Besides, the industry is expected to face subdued consumer sentiment as OMCs are expected to raise domestic fuel prices in consonance with high crude cost.
Notably, both the countries produce key raw materials which are used in components that are key to producing automobiles such as semiconductors.
Currently, Russia is one of the largest producers of — Palladium — which is essential for memory and sensor chips along with several other rare-earth metals.
On the other hand, Ukraine is a leading producer and exporter of ‘Neon Gas’ that is used for several processes in the manufacturing of semiconductors like etching circuit designs into silicon wafers to create chips.
Notably, while the Covid’s impact on semiconductor production eases, the pressure is expected to be build-up from the ongoing geo-political crisis.
In the last one year, the shortage has impacted production of vehicles, consequently, elongating waiting periods and escalating cost.
On a technical basis, semiconductors play a critical part in the production of internal combustion engines.
They are an integral part of all kinds of sensors and controls in any vehicle.

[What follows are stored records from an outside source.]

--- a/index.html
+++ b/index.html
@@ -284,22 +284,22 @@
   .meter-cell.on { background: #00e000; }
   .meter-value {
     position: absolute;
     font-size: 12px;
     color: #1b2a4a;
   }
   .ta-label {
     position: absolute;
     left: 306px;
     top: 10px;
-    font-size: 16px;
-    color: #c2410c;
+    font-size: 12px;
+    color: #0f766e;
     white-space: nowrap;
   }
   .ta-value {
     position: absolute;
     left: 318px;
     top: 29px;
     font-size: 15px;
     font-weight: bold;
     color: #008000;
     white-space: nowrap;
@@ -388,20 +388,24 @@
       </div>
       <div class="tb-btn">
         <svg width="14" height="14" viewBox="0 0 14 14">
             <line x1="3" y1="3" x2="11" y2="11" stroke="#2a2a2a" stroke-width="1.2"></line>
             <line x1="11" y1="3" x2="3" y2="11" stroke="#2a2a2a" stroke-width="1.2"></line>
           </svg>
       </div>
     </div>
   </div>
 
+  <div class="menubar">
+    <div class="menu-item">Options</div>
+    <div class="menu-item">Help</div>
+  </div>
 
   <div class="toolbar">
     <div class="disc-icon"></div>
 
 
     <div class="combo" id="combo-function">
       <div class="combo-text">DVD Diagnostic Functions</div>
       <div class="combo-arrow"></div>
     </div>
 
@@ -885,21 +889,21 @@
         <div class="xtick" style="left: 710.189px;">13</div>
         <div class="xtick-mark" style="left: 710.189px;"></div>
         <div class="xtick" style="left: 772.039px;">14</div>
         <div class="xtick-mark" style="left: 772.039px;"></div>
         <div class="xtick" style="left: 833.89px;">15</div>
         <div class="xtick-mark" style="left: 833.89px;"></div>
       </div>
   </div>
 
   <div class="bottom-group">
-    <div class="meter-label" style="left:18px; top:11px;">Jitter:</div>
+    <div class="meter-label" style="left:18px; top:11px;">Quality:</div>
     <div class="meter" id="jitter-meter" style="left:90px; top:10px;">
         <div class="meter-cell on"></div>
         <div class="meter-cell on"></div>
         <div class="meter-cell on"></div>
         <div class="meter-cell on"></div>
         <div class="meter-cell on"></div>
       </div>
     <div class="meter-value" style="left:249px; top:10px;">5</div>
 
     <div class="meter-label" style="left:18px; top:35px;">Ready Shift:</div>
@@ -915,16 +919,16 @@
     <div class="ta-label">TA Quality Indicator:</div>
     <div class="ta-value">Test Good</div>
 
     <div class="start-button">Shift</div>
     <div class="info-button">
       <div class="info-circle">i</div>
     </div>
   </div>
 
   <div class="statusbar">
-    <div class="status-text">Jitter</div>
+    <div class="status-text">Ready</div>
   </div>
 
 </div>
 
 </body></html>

“If the geo-political tension continues for long then it could have ramifications on the semiconductors industry which was already struggling to find ground,” said Hemal Thakkar, Director, Crisil.
Furthermore, other commodities’ cost pressures on the back of the crisis, will keep vehicle prices high.
In the first 10 months of FY22, steel and aluminium prices have increased by around 15 per cent and 34 per cent respectively, and Brent crude by around 32 per cent.
This trend is likely to continue or even get accelerated.
“The ongoing tensions between Russia and Ukraine comes at a time when the domestic auto sector is at cusp of recovery and amidst headwinds like elevated commodity prices and global semiconductor crisis,” said Rohan Kanwar Gupta, Vice President & Sector Head – Corporate Ratings, ICRA.
“A long drawn out war could impact chip supply and constrain production levels across segments, and thus would remain a monitorable.”
Additionally, the crisis has spiked crude oil prices which have the potential to push up domestic fuel cost.
At present, India is a major crude oil importer in the world, and for it, the price range is a cause of concern as it may add Rs 20 to Rs 22 in petrol and diesel selling prices, if the OMCs decide to revise the current prices.
Lately, petrol and diesel prices have been largely stable over the past 3 months.
“Increasing fuel price is definitely one of the factors which has hurt the demand for entry level models especially in the two wheeler segment due to higher running costs,” said Pallavi Bhati, Senior Analyst, India Ratings and Research.
“Any substantial increases going forward could further dissuade consumers for purchase of new vehicles.”